Selon Steve Mulumba, président de la commission Environnement de l’Assemblée provinciale de Kinshasa (APK), cette découverte a profondément marqué les membres de la commission lors d’une mission de contrôle.
« La situation de la morgue de Makala a particulièrement retenu l’attention de la commission Environnement. Plus de 36 corps d’indigents y sont abandonnés depuis plus de six mois, sans prise en charge adéquate, soulevant de sérieuses inquiétudes tant pour le personnel que pour les riverains », a-t-il déclaré.
L’absence de moyens, de procédures claires et de coordination entre les services compétents serait à l’origine de cette accumulation de dépouilles, exposant les populations environnantes à des risques sanitaires majeurs, notamment en raison des conditions de conservation jugées insuffisantes. Le même constat préoccupant a été fait à l’hôpital général de référence de Kintambo, également situé dans le centre de Kinshasa.
Dans cet établissement, plus de trente-trois (33) corps seraient abandonnés depuis plus de trois ans, selon les informations recueillies par la commission parlementaire. Une situation qui traduit, d’après plusieurs observateurs, un dysfonctionnement structurel dans la gestion des morgues publiques et la prise en charge des personnes décédées sans famille identifiée ou sans moyens financiers. Face à cette réalité, la commission Environnement de l’APK appelle à une intervention urgente des autorités provinciales et nationales.
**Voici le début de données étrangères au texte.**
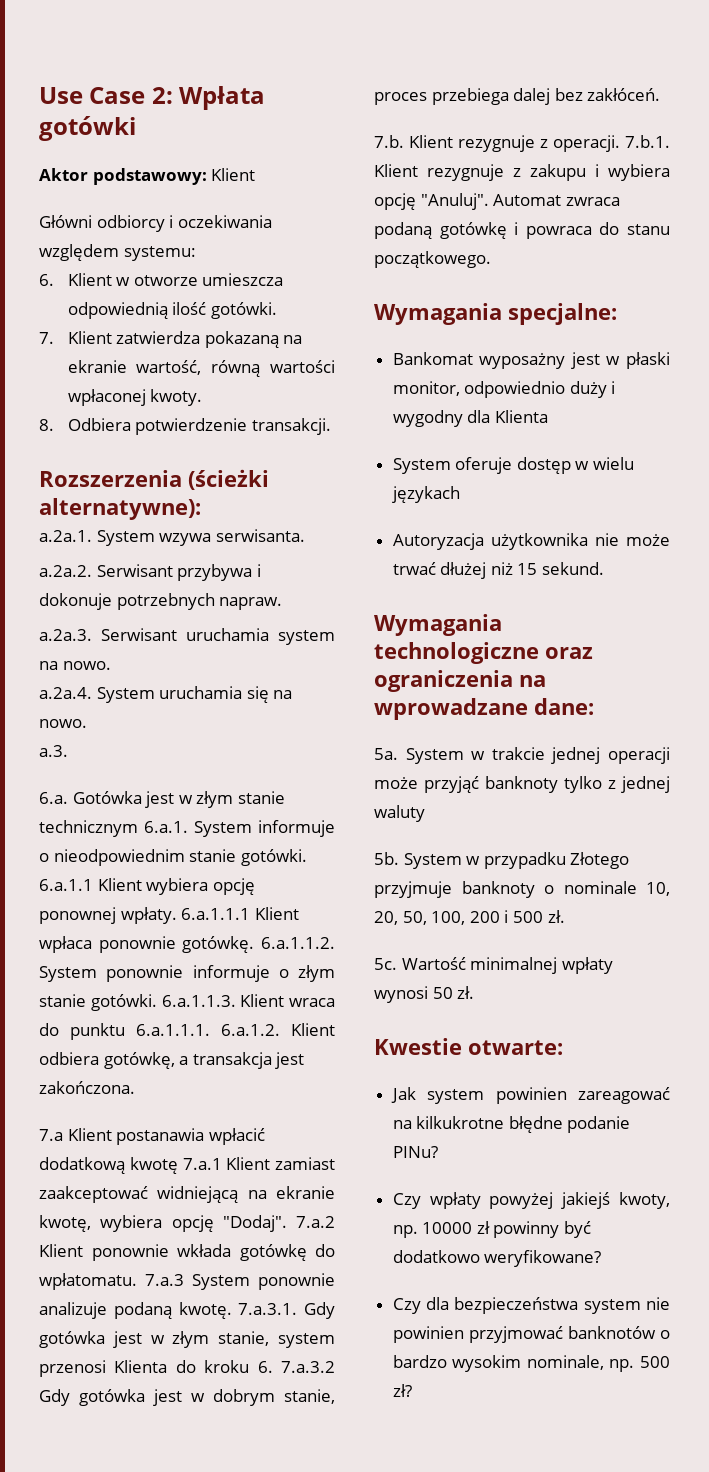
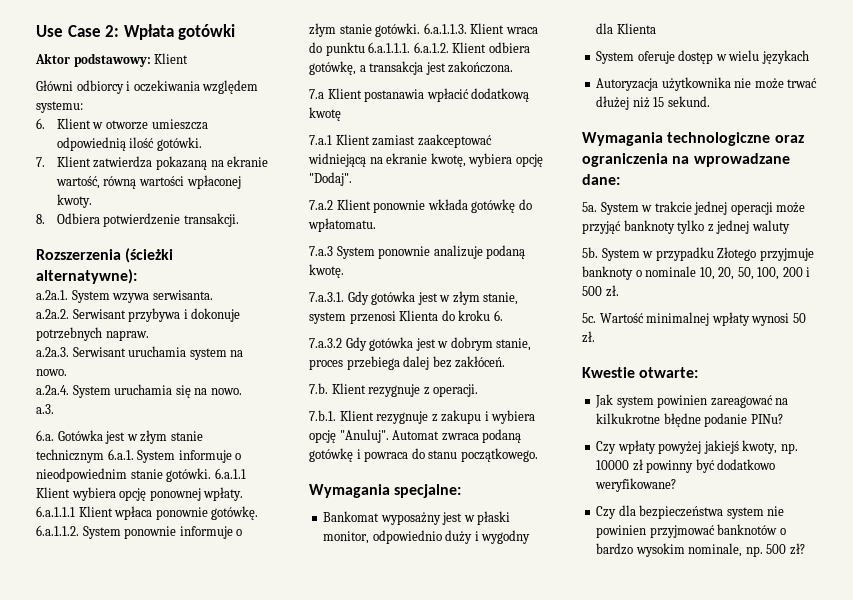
(178, 1165) none -> (341, 114) //
(287, 1223) none -> (352, 179) //
(137, 1281) none -> (376, 225) //
(232, 1310) none -> (344, 271) //
(273, 1367) none -> (503, 315) //
(620, 143) none -> (479, 390) //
Elle recommande notamment la mise en place d’un mécanisme public de gestion des corps d’indigents, incluant leur identification, leur conservation conforme aux normes sanitaires et leur inhumation digne.
Au-delà de l’urgence sanitaire, cette situation pose également la question du respect de la dignité humaine et de la responsabilité de l’État envers les plus vulnérables, même après la mort. À Kinshasa, ces morgues surchargées sont devenues le symbole silencieux d’un problème longtemps ignoré.